## EXERCISE AIM:
In the copy, keep every record exact and leave out all images.

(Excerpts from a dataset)

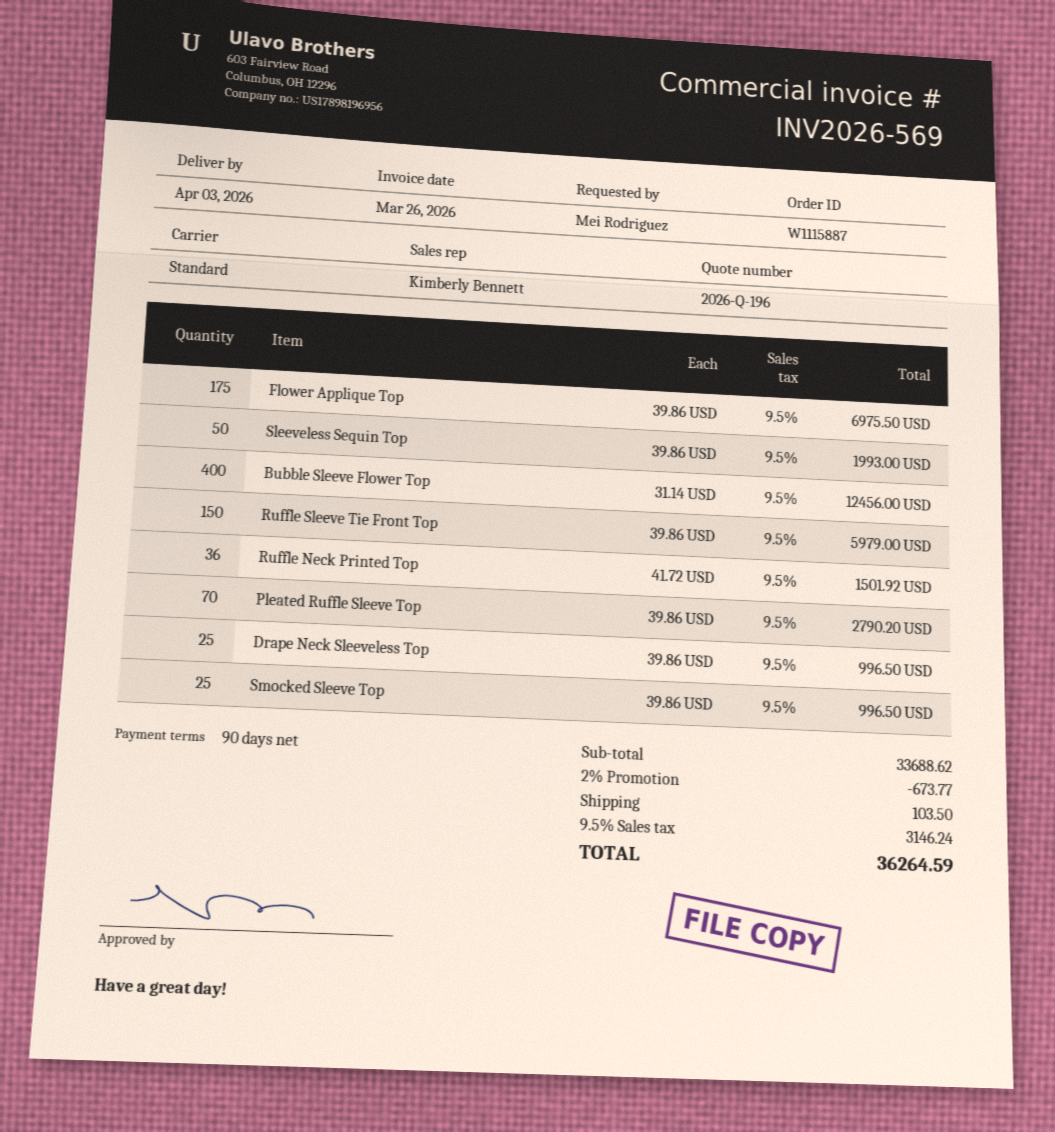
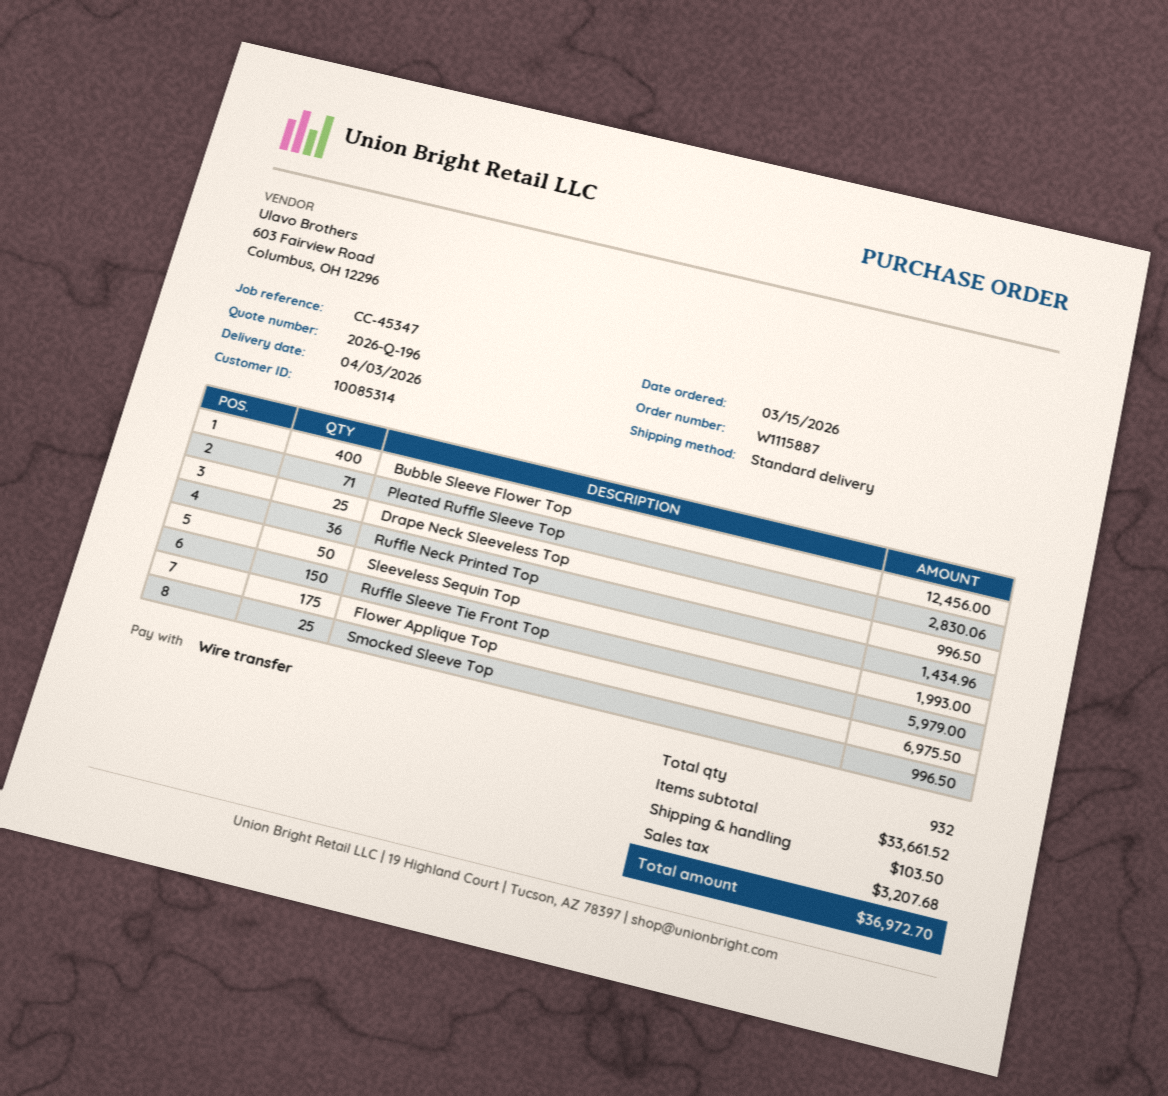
Ruffle Neck Printed Top: 36 for 1501.92 -> 36 for 1434.96
Pleated Ruffle Sleeve Top: 70 for 2790.20 -> 71 for 2830.06
subtotal: 33688.62 -> 33661.52
discount: 2% = 673.77 -> none
tax: 3146.24 -> 3207.68
total: 36264.59 -> 36972.70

## TASK ANSWER:
Ruffle Neck Printed Top: 36 for 1501.92 -> 36 for 1434.96
Pleated Ruffle Sleeve Top: 70 for 2790.20 -> 71 for 2830.06
subtotal: 33688.62 -> 33661.52
discount: 2% = 673.77 -> none
tax: 3146.24 -> 3207.68
total: 36264.59 -> 36972.70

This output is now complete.